In retrospect it seems that the ‘reforms' that constituted the New Deal did nothing to correct the economy - yet it is hard to fault emergency measures that put food into the mouths of the destitute. The WPA and the MA and the CCC and the NRA and the endless make-work programmes did not cure the economy and may well have done damage... but in Kansas City in the 1930s they almost certainly served to avoid food riots by desperate people.

On 1 September 1939, ten years after Black Tuesday, Nazi Germany invaded Poland. Two days later Britain and France declared war against Germany. World War Two had started.

Chapter 16 - The Frantic Forties

In the summer of 1940 Brian and I were living in Chicago at 6105 Woodlawn, an address just south of the Midway. It was a large apartment building, eighty units, owned by the Howard Foundation through a dummy. We occupied what was called ‘the Penthouse' - the west end of the top floor, a living room and balcony, a kitchen, four bedrooms, two baths.

We needed the extra bedrooms, especially in July during the Democratic National Convention. For two weeks we had from twelve to fifteen people sleeping in an apartment intended for a maximum of eight. I do not recommend this. The apartment did not have air-conditioning, it was an exceptionally hot summer, and Lake Michigan a few hundred yards away turned our flat into a Turkish bath. At home I would have coped with it by walking around in my skin. But I could not do so in the presence of strangers.
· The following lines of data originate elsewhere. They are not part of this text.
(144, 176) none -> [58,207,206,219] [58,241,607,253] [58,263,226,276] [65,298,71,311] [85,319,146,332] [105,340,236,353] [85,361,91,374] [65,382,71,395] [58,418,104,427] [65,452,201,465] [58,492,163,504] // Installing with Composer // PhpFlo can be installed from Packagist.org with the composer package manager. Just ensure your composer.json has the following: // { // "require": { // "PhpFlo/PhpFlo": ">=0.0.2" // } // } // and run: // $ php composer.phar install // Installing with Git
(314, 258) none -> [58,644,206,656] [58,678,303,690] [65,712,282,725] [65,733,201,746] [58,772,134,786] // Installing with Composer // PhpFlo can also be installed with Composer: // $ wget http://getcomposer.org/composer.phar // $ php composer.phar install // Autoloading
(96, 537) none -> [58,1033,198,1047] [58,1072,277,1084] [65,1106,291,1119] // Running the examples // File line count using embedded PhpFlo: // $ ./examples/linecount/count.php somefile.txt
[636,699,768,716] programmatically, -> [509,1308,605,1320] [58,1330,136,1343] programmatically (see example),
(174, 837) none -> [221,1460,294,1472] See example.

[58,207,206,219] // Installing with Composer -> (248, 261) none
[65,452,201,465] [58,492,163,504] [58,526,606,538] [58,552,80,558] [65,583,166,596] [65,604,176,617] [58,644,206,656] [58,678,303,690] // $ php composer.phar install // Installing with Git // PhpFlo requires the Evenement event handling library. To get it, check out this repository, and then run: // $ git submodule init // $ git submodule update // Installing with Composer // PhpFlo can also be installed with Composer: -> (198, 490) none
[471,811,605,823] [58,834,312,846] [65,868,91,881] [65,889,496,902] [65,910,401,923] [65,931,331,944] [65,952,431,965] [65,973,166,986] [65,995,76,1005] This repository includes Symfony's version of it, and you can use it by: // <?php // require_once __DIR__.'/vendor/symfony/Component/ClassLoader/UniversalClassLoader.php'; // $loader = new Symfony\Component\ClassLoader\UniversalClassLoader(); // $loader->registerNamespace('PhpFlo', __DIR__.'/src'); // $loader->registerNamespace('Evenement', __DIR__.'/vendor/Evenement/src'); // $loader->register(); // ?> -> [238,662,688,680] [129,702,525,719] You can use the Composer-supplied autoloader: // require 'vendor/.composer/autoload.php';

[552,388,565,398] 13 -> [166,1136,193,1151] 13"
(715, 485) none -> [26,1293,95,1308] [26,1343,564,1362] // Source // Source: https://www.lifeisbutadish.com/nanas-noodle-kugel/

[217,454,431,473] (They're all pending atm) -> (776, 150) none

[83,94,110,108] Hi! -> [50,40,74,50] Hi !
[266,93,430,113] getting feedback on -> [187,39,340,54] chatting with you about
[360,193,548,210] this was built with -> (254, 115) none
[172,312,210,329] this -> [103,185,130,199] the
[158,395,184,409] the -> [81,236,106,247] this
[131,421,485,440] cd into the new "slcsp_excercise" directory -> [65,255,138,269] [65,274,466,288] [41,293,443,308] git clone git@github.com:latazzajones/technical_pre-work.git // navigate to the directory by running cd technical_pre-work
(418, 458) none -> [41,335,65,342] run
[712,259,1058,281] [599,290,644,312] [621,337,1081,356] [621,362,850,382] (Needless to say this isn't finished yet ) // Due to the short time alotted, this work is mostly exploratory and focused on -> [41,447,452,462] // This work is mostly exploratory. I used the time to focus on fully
One of the real benefits of Boondock is that skin is just skin - means nothing.

I had not been in Chicago, other than to change trains, since 1893. Brian had frequently visited Chicago without me, as this flat was often used for Howard Foundation board meetings, the Foundation having moved its registered address from Toledo to Winnipeg in 1929. As Justin explained to me, ‘Maureen, while we don't advertise what we're doing, we won't be breaking any laws about private ownership of gold; we are simply planning for whatever develops. The Foundation is now restructured under Canadian law, and its registered secretary is a Canadian lawyer, who is in fact a Howard client himself and a Foundation trustee. I never touch gold, even with gloves on.'

(Brian expressed it otherwise. ‘No intelligent man has any respect for an unjust law. Nor does he feel guilt over breaking it. He simply follows the Eleventh Commandment.')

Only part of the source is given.